Five young male patients with exercise-induced asthma (EIA) were subjected to graded bicycle exercise with work loads corresponding to 50%, 75% and 120% of the load necessary to elicit maximal oxygen uptake (Vo2 max). The exercise tests were performed after inhalation of salbutamol (Ventoline) as well as after inhalation of saline as control. Additionally two maximal work tests (bicycling and treadmill) were performed without inhalation on a work load corresponding to 100% Vo2 max. Oxygen uptake (Vo2) heart rate (HR), mean blood pressure (MBP), rating of perceived exertion (RPE) as well as arterial concentration of glucose and acid-base variables were measured. Vo2 max during bicycle exercise averaged 3.16 l/min and no significant difference was disclosed between the beta 2-stimulation and the control situations. The coefficient of variation of a single Vo2 max measurement was 4.7%. The maximal treadmill running revealed a significantly higher Vo2 max (3.42 l/min, P less than 0.05) than during bicycling; no EIA was provoked in any of the experiments. After beta 2-stimulation a higher HR and MBP in relation to Vo2 was observed than in the control experiment; however, the slope of HR/Vo2 and MBP/Vo2 relationships was not affected. Normal relationships were observed between Vo2 and work load, ventilation, RPE and acid-base data and these relations were unaffected of beta 2-stimulation. It is concluded, that Vo2 max seems to be within the normal range in asthmatics, provided they are free from attacks.

Effect of physical training on peak oxygen consumption rate and exercise-induced asthma in adult asthmatics

Sixteen adults with perennial asthma were trained for 2 months using heavy exercise. Eleven comparable subjects performing light exercise with the same frequency and duration served as controls. After the training the peak oxygen consumption rate (Vo2max) was increased by 10% (P = 0.02) in the heavily trained group, whereas no significant change was observed in the control group. The difference in Vo2max between males and females averaged 20% and is thus of the same magnitude as found in healthy subjects. An exercise-induced asthma (EIA) test comprising 6 min of free running was carried out in all participants in both training groups before and after the training period. The post-exercise decrease in pulmonary function assessed by peak expiratory flow (PEF) was 36 + 4% (mean +/- SEM) before heavy training and 33 +/- 2% after two months of training (paired t-test: P = 0.18); for the control group the decrease was 40 +/- 6% and 40 +/- 7% (P = 0.22), respectively, at the pre- and post-training investigation. It is concluded that physical training may increase the Vo2max in asthmatic patients by the same amount as in normal subjects, whereas no influence on the degree of EIA could be detected.

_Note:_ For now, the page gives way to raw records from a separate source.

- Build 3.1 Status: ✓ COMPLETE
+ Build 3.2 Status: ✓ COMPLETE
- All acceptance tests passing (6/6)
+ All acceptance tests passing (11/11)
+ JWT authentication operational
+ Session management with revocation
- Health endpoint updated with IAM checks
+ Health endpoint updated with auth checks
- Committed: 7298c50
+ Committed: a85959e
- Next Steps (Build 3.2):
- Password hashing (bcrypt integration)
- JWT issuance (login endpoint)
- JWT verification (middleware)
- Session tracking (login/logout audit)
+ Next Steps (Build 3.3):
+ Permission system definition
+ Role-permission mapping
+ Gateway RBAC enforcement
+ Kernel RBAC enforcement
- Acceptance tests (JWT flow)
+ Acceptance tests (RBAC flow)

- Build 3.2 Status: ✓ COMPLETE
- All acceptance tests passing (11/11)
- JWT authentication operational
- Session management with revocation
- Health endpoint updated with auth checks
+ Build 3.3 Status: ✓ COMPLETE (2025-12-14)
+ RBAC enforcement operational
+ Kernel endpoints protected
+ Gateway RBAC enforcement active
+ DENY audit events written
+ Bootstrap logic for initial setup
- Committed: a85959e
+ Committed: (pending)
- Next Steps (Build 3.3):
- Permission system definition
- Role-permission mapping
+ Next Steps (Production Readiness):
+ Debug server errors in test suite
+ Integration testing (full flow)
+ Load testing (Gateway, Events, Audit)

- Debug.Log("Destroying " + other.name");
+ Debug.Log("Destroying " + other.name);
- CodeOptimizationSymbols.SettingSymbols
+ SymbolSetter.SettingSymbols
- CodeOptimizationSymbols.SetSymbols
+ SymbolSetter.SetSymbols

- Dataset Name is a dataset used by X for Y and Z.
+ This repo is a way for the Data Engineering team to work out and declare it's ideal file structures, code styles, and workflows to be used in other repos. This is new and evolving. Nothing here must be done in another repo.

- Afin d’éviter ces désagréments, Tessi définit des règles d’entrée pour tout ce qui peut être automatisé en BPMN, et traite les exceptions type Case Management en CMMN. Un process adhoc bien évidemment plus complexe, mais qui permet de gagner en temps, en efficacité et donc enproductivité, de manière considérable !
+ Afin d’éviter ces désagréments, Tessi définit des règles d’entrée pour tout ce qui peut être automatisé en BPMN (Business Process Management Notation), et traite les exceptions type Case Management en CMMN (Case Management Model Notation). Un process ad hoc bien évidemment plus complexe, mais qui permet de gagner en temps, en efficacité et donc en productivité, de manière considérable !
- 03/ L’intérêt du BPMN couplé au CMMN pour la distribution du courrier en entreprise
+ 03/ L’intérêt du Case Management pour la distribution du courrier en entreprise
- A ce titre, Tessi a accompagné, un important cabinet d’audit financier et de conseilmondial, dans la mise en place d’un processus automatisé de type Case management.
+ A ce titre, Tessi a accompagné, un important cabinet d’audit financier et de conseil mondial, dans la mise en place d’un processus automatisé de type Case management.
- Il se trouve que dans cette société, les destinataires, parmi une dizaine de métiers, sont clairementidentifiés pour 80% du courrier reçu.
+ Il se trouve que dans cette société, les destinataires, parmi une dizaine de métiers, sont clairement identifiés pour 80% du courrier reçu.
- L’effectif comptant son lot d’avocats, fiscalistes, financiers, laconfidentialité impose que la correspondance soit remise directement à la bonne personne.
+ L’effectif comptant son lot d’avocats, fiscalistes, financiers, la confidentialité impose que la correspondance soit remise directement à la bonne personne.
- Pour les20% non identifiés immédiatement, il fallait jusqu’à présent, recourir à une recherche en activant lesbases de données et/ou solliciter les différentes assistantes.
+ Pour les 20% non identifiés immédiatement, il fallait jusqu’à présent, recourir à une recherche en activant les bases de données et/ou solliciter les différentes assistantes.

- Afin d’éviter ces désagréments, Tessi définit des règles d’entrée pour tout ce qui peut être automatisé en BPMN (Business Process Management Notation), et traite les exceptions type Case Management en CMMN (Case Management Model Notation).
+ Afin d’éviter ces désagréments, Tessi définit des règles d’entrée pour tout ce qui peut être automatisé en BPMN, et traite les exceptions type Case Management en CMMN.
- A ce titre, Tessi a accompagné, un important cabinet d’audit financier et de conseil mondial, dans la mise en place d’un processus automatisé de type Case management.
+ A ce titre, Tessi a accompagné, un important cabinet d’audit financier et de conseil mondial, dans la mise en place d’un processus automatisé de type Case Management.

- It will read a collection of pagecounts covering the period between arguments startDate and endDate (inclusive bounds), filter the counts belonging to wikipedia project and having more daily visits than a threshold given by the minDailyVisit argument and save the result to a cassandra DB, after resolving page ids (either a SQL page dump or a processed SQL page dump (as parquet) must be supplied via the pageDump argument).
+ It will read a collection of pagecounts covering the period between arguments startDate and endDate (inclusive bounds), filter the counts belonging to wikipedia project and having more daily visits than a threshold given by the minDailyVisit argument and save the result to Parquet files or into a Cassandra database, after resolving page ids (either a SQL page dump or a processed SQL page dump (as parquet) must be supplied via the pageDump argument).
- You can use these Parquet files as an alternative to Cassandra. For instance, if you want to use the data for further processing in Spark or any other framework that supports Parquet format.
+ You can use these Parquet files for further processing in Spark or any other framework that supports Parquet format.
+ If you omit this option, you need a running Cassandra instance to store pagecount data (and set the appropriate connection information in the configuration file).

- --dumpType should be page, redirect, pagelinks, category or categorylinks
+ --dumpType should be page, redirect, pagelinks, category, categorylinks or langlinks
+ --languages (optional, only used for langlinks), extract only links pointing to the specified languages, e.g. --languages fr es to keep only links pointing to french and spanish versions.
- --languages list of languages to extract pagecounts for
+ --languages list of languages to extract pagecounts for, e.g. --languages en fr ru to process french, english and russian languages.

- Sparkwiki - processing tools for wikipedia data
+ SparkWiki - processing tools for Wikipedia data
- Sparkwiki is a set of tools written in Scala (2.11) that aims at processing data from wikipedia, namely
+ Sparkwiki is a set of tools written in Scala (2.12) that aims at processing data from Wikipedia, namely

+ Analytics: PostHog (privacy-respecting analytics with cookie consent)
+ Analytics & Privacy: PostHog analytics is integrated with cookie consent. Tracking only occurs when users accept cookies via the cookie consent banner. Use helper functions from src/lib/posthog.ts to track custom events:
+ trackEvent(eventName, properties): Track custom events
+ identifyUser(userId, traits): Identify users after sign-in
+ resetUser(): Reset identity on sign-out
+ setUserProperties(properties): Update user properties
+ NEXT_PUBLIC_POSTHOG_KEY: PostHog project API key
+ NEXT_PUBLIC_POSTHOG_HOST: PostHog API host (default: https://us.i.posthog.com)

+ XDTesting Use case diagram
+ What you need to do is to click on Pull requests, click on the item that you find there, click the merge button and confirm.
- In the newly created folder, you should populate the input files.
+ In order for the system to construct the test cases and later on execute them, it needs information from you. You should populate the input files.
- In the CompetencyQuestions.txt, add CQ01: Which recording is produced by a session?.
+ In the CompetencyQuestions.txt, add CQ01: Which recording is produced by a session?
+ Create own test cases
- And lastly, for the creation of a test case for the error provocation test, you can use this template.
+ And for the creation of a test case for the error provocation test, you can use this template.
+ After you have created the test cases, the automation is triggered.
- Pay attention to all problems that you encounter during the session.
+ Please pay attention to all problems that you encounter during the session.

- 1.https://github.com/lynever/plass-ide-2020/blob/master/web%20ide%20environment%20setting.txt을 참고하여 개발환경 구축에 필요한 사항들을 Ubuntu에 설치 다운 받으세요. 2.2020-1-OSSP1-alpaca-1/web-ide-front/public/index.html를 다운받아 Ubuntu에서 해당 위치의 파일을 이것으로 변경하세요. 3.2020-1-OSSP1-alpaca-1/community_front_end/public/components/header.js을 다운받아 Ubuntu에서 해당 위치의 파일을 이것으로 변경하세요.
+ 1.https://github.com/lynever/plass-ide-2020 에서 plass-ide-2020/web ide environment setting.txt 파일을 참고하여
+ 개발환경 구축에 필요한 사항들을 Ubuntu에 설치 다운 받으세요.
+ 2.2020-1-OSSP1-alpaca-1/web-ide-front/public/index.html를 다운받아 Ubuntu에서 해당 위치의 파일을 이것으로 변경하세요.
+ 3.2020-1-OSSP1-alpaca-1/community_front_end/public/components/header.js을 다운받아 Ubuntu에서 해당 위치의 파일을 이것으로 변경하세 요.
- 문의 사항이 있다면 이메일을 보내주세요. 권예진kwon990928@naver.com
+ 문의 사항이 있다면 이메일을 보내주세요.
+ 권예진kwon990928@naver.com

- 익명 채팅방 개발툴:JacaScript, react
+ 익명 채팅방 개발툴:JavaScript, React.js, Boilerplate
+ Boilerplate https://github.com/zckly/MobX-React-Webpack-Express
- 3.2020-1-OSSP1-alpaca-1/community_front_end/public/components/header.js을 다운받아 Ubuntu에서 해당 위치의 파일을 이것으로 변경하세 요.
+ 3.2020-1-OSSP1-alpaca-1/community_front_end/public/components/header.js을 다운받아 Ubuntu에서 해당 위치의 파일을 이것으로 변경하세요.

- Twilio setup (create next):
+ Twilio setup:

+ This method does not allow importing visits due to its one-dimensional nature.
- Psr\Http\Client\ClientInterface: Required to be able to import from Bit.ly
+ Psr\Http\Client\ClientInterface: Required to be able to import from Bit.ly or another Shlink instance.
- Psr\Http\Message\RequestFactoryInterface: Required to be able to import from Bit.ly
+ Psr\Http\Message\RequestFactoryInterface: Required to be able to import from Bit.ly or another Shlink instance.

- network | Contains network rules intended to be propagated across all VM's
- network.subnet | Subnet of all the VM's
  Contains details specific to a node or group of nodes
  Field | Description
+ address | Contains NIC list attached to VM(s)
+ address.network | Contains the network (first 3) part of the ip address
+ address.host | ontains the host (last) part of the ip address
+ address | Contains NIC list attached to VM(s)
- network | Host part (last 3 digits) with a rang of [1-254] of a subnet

SHORT-TERM PHYSICAL TRAINING IN BRONCHIAL ASTHMA

The effect of two types of physical training on patients with perennial asthma were compared in a blind, controlled, randomized study. Eleven of 27 adults with asthma performed a physical training programme which did not change their oxygen consumption (control group). The remaining 16 asthmatics performed a physical training programme which improved their maximal oxygen consumption (training group). Both of the training programmes were performed for 1 hour, twice a week during a period of 2 months. No complications were reported during the performance of the training programmes. The doses of all medicines apart from beta 2-agonist aerosol were unchanged during the training period. The patients inhaled beta 2-agonist aerosol if their peak expiratory flow (PEF) was less than 60% of their maximal PEF. The training group decreased their use of aerosol from an average of 4.94 puffs per day to 3.41 puffs per day (P less than 0.05). The control group did not change their use of beta 2-agonist aerosol significantly. It is concluded that physical exercise which improves the maximal oxygen consumption decreases the use of beta 2-agonist spray and that heavy exercise is well tolerated by asthmatics.